- **DIRECTIONS**:
Going through the data, count each line that has the word "Configurationsi". Reply with the total and nothing more.

=== TASK DATA ===

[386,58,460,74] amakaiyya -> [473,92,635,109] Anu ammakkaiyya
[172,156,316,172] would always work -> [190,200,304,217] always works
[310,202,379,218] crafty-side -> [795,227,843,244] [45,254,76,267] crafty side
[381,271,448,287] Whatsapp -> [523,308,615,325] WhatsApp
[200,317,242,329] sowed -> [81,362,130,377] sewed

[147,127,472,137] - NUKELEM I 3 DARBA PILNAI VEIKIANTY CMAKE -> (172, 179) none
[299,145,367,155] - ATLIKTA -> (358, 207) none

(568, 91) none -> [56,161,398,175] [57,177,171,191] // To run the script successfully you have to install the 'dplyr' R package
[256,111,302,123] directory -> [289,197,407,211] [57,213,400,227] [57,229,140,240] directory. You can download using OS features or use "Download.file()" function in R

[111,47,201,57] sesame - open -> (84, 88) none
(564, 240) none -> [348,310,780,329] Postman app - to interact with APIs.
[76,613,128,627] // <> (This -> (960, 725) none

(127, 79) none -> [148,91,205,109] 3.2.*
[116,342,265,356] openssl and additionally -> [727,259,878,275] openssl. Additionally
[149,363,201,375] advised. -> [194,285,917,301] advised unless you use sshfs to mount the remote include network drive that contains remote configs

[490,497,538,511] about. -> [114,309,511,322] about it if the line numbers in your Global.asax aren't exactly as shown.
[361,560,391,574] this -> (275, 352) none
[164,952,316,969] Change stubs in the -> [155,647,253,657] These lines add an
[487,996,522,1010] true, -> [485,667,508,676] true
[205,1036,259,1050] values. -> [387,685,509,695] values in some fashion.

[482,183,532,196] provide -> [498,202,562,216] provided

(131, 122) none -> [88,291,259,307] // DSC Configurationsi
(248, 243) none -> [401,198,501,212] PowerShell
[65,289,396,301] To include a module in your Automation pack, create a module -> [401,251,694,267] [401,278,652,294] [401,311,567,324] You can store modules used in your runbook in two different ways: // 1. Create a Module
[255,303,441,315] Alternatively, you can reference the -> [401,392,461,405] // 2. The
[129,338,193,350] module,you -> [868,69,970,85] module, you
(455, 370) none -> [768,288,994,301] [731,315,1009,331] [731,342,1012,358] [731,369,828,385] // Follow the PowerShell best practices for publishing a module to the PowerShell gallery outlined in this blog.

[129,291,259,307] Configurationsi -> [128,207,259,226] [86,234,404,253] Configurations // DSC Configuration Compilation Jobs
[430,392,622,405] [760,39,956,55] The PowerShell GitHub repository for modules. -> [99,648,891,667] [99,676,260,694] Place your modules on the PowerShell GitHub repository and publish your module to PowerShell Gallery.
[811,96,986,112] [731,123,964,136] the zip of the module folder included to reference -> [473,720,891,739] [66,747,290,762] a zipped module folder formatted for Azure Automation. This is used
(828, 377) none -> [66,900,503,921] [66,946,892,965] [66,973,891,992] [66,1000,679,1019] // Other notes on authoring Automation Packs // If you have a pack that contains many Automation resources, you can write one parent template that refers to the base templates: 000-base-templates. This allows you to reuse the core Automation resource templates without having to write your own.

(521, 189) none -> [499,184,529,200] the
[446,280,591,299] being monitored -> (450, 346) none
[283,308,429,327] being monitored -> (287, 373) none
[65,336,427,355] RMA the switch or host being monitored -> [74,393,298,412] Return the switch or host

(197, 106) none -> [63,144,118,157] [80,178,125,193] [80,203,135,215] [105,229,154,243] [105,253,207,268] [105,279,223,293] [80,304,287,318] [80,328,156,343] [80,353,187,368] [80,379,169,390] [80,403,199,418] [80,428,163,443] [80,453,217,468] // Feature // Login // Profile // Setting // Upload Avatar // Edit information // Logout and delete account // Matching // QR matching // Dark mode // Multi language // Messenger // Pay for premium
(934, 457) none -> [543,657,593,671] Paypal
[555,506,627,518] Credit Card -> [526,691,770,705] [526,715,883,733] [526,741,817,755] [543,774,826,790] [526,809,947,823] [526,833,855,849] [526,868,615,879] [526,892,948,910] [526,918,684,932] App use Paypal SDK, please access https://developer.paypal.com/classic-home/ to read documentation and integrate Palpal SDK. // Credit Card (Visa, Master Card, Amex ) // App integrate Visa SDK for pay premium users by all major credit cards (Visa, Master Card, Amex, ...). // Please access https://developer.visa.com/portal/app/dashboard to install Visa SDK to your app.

===

- **EXPECTED ANSWER**:
2